Items from a dataset
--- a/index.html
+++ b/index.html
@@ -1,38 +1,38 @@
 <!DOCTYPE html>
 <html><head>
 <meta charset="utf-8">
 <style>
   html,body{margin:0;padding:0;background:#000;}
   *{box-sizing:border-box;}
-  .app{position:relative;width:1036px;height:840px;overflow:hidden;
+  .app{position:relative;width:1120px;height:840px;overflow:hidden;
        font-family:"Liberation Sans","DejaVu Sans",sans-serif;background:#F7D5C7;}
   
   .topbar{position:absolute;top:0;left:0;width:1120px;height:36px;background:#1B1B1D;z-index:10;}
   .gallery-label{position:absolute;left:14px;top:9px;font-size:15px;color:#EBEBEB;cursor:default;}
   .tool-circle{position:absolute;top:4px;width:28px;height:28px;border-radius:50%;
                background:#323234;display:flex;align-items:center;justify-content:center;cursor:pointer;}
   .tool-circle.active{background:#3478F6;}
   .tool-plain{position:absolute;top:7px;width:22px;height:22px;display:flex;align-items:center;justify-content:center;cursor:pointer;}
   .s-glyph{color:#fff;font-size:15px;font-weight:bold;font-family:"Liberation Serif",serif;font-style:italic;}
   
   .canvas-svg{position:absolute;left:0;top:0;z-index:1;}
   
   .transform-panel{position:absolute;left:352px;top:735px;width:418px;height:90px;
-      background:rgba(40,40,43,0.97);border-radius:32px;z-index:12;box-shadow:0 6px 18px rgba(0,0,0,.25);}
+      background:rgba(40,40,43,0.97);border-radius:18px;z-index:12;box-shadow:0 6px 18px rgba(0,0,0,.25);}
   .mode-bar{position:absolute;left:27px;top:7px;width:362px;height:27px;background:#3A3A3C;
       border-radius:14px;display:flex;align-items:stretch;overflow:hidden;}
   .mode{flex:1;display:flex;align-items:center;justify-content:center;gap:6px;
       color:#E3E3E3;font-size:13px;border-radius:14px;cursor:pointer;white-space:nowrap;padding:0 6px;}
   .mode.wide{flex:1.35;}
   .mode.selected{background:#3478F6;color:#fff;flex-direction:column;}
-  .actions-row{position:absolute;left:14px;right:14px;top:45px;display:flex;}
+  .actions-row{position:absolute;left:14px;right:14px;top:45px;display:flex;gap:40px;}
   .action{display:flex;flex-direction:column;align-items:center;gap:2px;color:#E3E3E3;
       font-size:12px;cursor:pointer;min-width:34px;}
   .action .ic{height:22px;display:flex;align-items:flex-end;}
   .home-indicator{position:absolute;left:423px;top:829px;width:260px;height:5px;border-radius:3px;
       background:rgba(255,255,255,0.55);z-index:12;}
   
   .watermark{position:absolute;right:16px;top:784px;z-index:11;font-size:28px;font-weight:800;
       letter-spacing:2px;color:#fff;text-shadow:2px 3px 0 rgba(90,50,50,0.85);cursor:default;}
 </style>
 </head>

**Work to complete**
Search the records for the string "style" and return every line in which it occurs.

**Written answer**
 <style>
   .s-glyph{color:#fff;font-size:15px;font-weight:bold;font-family:"Liberation Serif",serif;font-style:italic;}
 </style>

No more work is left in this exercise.